━━ The input ━━

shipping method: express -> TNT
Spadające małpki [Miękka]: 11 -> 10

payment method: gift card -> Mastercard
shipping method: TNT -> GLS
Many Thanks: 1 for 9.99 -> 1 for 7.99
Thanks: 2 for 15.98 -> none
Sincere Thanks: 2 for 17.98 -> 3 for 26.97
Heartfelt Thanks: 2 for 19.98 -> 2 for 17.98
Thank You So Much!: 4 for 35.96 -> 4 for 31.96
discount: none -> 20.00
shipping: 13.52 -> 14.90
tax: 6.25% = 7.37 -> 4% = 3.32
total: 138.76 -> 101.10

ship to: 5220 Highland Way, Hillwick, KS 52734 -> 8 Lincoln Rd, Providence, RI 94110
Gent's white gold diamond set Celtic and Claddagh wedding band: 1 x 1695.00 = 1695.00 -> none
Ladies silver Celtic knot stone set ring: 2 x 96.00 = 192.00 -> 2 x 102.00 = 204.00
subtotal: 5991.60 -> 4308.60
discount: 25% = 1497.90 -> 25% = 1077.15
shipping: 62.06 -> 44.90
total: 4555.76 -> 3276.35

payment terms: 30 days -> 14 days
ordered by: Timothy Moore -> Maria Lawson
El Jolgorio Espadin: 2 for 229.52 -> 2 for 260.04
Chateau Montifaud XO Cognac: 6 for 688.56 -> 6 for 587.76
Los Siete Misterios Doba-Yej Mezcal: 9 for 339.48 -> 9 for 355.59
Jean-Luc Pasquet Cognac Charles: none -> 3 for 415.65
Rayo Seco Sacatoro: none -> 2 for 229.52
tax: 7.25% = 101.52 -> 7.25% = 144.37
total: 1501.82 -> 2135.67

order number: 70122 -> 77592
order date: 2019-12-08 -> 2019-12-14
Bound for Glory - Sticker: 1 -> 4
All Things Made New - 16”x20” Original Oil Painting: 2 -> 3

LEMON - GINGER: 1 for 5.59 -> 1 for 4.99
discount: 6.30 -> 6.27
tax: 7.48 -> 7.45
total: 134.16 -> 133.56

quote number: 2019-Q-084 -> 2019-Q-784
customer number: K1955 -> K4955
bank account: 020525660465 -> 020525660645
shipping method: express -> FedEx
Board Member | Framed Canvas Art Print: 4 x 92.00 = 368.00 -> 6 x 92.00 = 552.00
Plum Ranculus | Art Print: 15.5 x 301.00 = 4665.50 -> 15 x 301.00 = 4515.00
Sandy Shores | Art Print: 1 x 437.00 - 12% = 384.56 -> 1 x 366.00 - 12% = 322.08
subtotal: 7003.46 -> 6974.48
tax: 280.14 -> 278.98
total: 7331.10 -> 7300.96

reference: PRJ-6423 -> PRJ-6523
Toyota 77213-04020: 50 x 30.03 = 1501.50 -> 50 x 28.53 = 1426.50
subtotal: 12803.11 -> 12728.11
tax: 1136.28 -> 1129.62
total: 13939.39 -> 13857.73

━━━

**What is being asked**
Please copy exactly the lines from the first line of the records above through the line containing "discount: none -> 20.00", including both, and nothing more.

**Task output**
shipping method: express -> TNT
Spadające małpki [Miękka]: 11 -> 10

payment method: gift card -> Mastercard
shipping method: TNT -> GLS
Many Thanks: 1 for 9.99 -> 1 for 7.99
Thanks: 2 for 15.98 -> none
Sincere Thanks: 2 for 17.98 -> 3 for 26.97
Heartfelt Thanks: 2 for 19.98 -> 2 for 17.98
Thank You So Much!: 4 for 35.96 -> 4 for 31.96
discount: none -> 20.00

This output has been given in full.